(Supplied material)
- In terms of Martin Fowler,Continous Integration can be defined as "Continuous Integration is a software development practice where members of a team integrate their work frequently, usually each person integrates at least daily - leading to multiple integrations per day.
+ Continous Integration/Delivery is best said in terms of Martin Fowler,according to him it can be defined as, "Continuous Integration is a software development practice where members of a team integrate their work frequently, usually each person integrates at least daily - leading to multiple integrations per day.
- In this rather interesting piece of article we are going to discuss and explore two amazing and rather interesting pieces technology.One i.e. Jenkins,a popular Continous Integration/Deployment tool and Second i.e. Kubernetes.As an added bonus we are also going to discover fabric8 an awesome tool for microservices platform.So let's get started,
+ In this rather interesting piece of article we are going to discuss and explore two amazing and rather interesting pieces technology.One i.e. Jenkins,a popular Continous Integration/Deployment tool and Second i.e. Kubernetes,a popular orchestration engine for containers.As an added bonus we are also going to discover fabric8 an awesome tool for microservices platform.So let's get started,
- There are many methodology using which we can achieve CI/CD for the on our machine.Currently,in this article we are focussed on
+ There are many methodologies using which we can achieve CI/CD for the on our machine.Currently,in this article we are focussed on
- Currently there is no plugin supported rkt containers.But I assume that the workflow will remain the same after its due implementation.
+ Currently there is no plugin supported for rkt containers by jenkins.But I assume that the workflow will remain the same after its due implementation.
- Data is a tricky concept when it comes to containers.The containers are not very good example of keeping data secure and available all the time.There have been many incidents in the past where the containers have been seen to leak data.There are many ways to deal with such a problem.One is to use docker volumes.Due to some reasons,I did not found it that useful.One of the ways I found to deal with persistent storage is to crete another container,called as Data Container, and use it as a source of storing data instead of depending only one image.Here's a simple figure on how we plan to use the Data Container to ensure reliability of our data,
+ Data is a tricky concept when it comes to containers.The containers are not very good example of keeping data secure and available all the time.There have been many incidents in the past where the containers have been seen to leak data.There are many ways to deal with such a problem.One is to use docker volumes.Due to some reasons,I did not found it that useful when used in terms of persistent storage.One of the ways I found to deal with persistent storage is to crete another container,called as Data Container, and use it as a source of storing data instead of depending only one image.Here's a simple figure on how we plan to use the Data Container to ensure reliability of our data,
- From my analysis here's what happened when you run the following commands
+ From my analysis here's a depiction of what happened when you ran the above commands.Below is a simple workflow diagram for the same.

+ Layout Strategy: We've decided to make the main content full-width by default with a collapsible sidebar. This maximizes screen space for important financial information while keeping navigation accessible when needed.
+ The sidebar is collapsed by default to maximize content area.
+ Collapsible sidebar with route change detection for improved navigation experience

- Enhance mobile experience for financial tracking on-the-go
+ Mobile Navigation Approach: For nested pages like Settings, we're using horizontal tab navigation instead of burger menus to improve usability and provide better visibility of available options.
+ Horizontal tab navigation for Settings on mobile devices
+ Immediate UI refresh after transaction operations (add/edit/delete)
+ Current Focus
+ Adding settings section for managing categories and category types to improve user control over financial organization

* * *

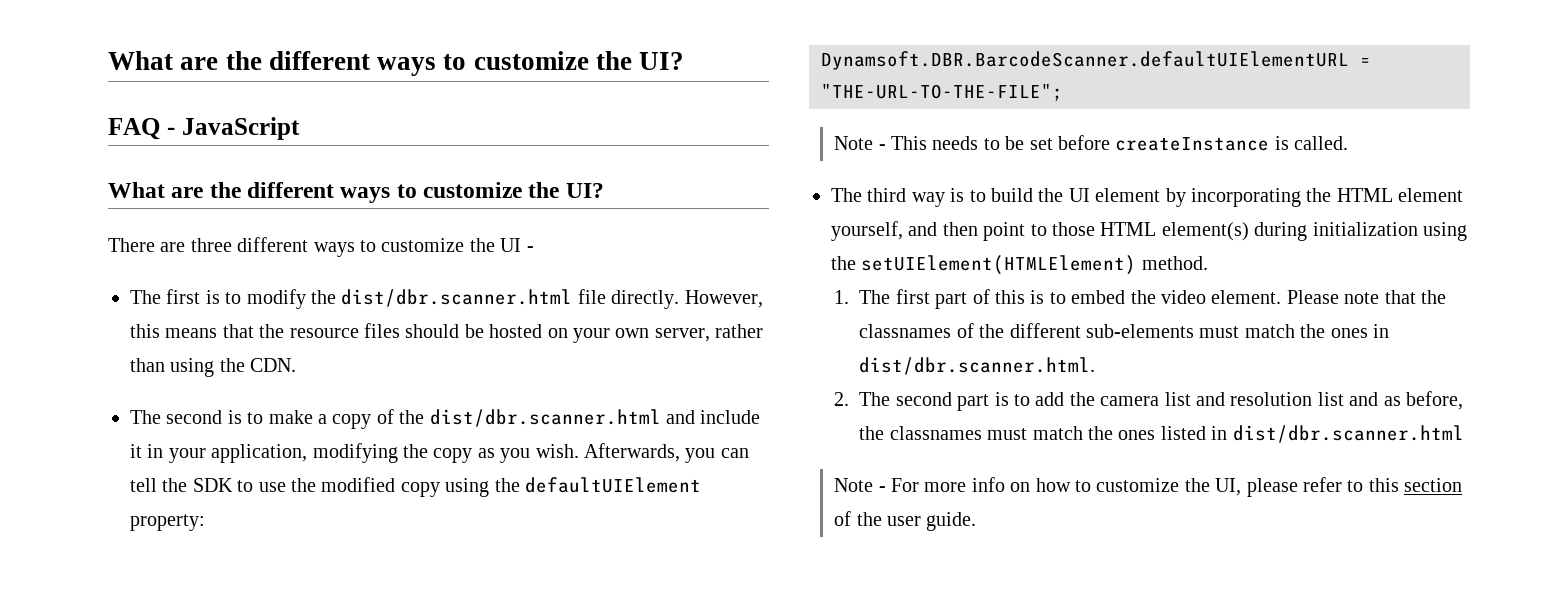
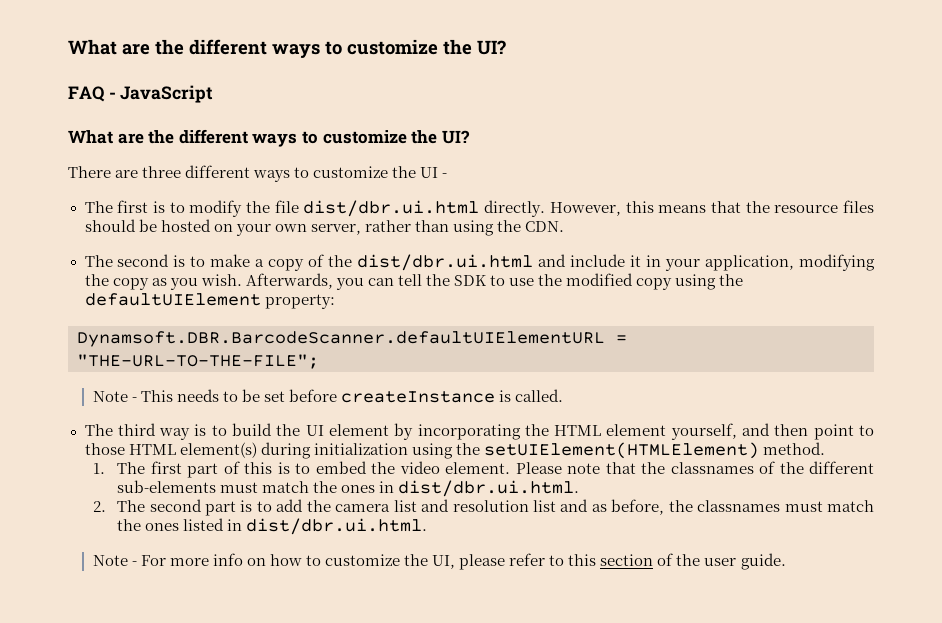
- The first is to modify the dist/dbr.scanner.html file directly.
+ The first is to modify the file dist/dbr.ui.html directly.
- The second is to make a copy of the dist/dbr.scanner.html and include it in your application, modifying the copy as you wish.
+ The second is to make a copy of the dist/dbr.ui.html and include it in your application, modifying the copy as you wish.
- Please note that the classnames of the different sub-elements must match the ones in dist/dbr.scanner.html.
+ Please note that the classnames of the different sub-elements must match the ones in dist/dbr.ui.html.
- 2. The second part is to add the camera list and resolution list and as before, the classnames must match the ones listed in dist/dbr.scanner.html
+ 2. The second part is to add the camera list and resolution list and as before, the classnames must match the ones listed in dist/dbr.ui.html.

--

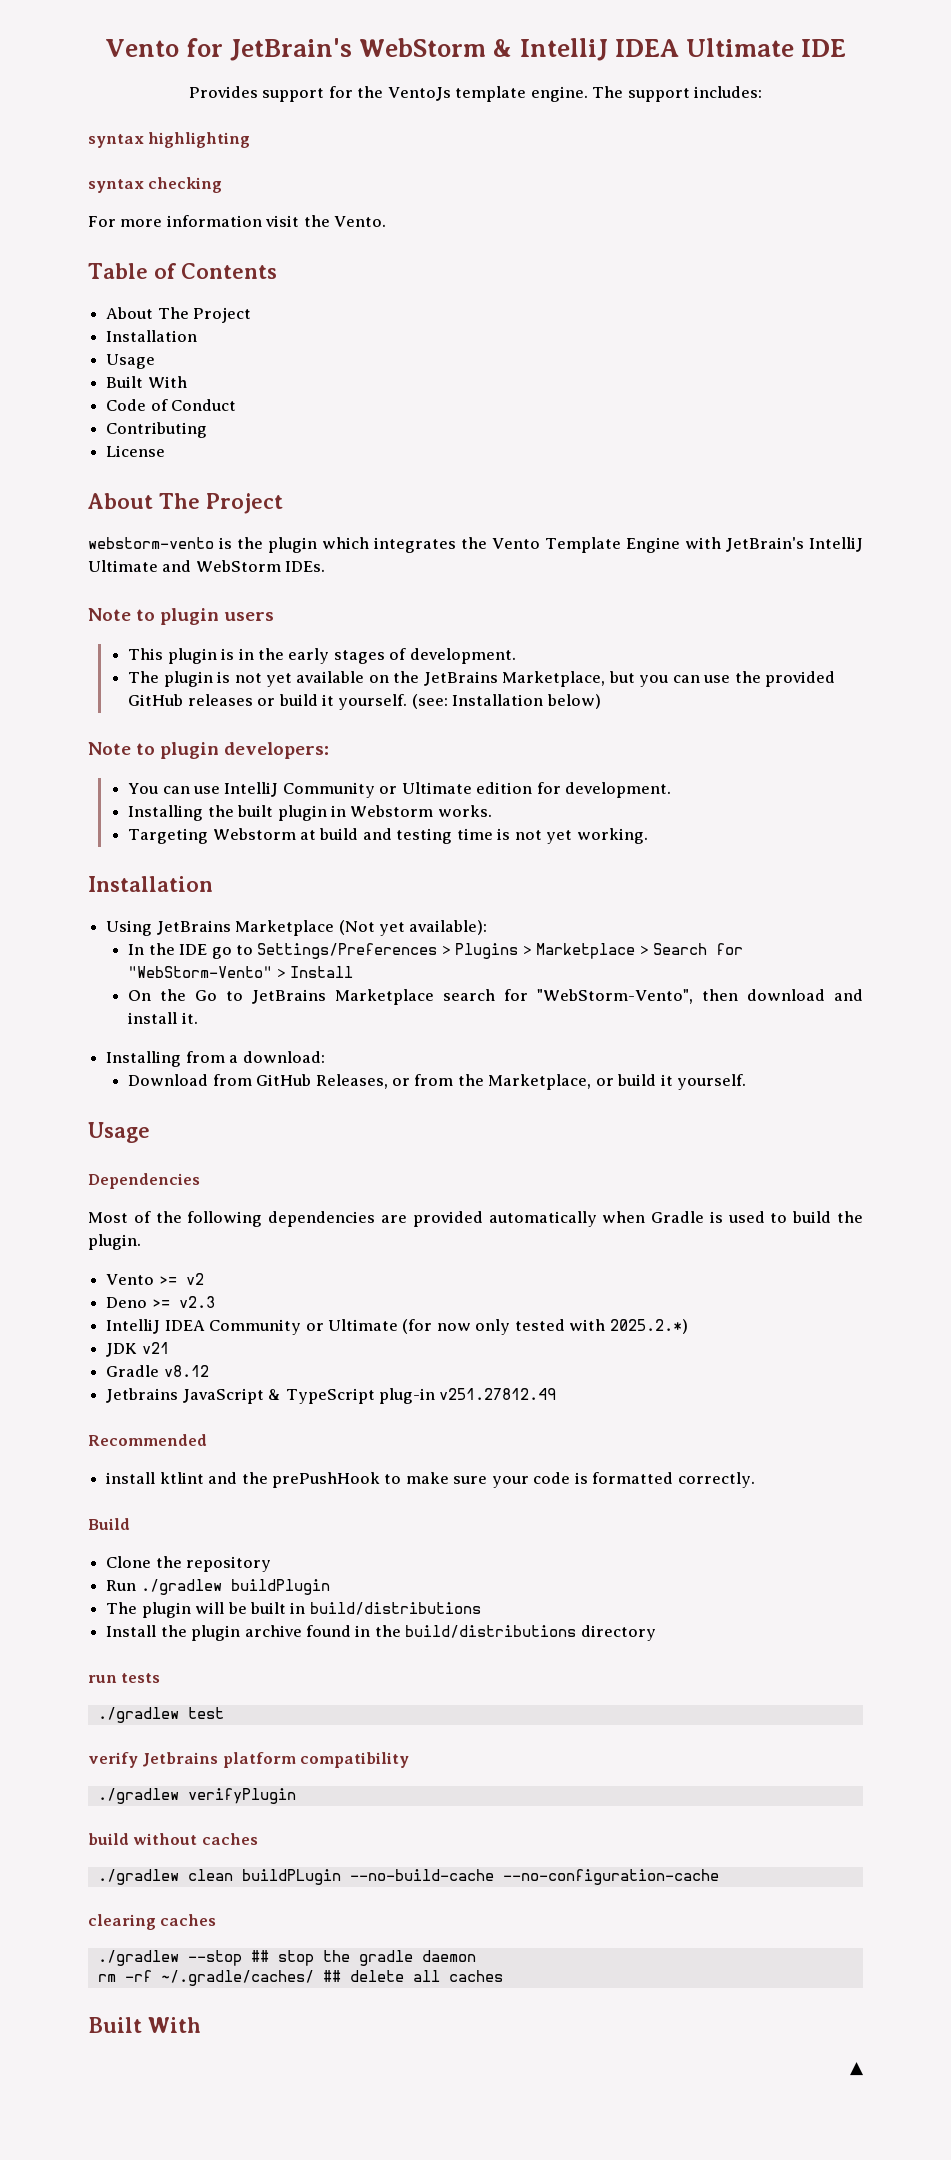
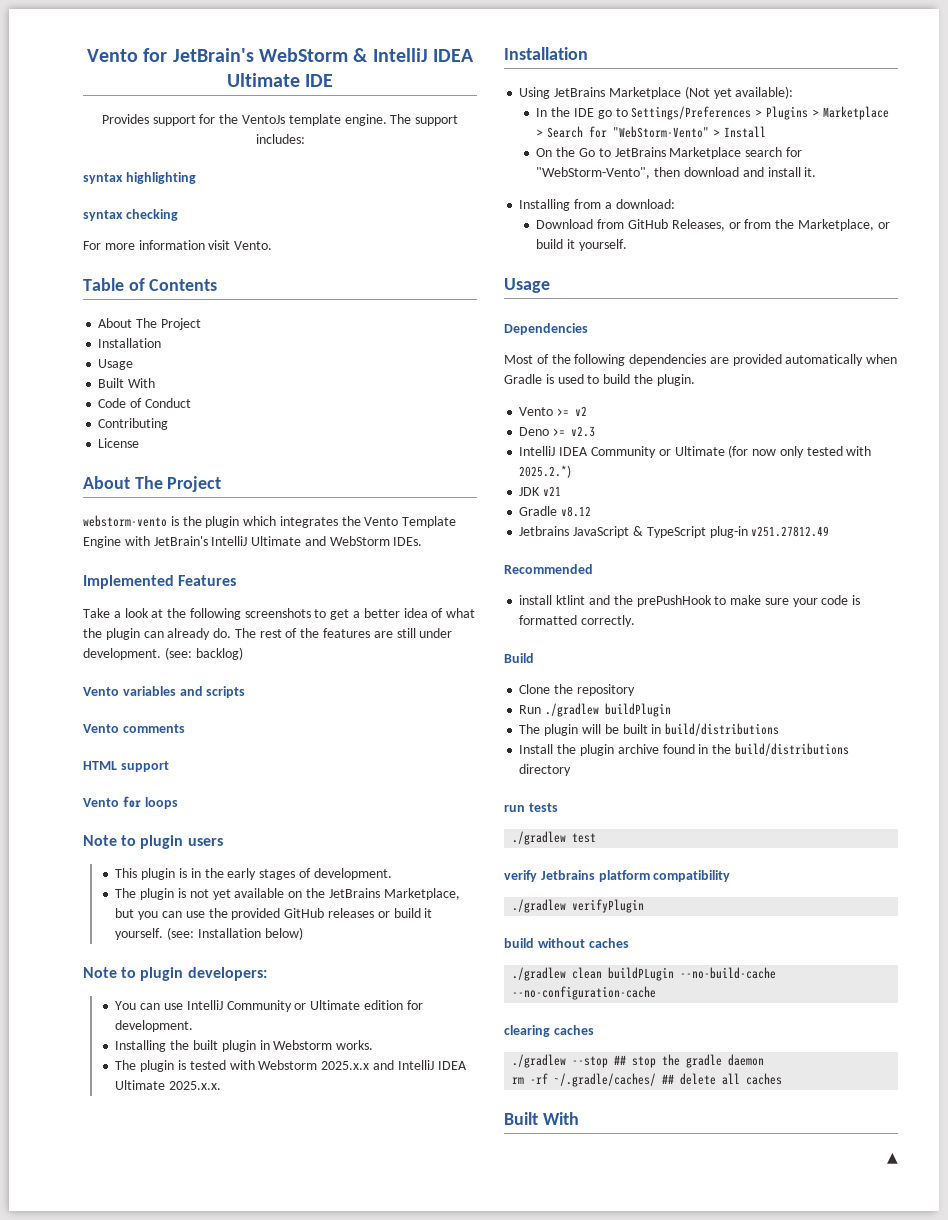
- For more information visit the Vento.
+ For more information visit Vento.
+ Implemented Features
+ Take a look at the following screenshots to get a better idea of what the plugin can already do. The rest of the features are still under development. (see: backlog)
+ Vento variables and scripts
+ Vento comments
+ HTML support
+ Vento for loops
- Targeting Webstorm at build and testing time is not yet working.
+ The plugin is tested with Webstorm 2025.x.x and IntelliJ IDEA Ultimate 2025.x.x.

(Task details) Transcribe the lines above between the line holding "Continous Integration/Delivery is" and the line holding "- In this rather", inclusive, exactly as they stand and with nothing added.

(Expected output)
+ Continous Integration/Delivery is best said in terms of Martin Fowler,according to him it can be defined as, "Continuous Integration is a software development practice where members of a team integrate their work frequently, usually each person integrates at least daily - leading to multiple integrations per day.
- In this rather interesting piece of article we are going to discuss and explore two amazing and rather interesting pieces technology.One i.e. Jenkins,a popular Continous Integration/Deployment tool and Second i.e. Kubernetes.As an added bonus we are also going to discover fabric8 an awesome tool for microservices platform.So let's get started,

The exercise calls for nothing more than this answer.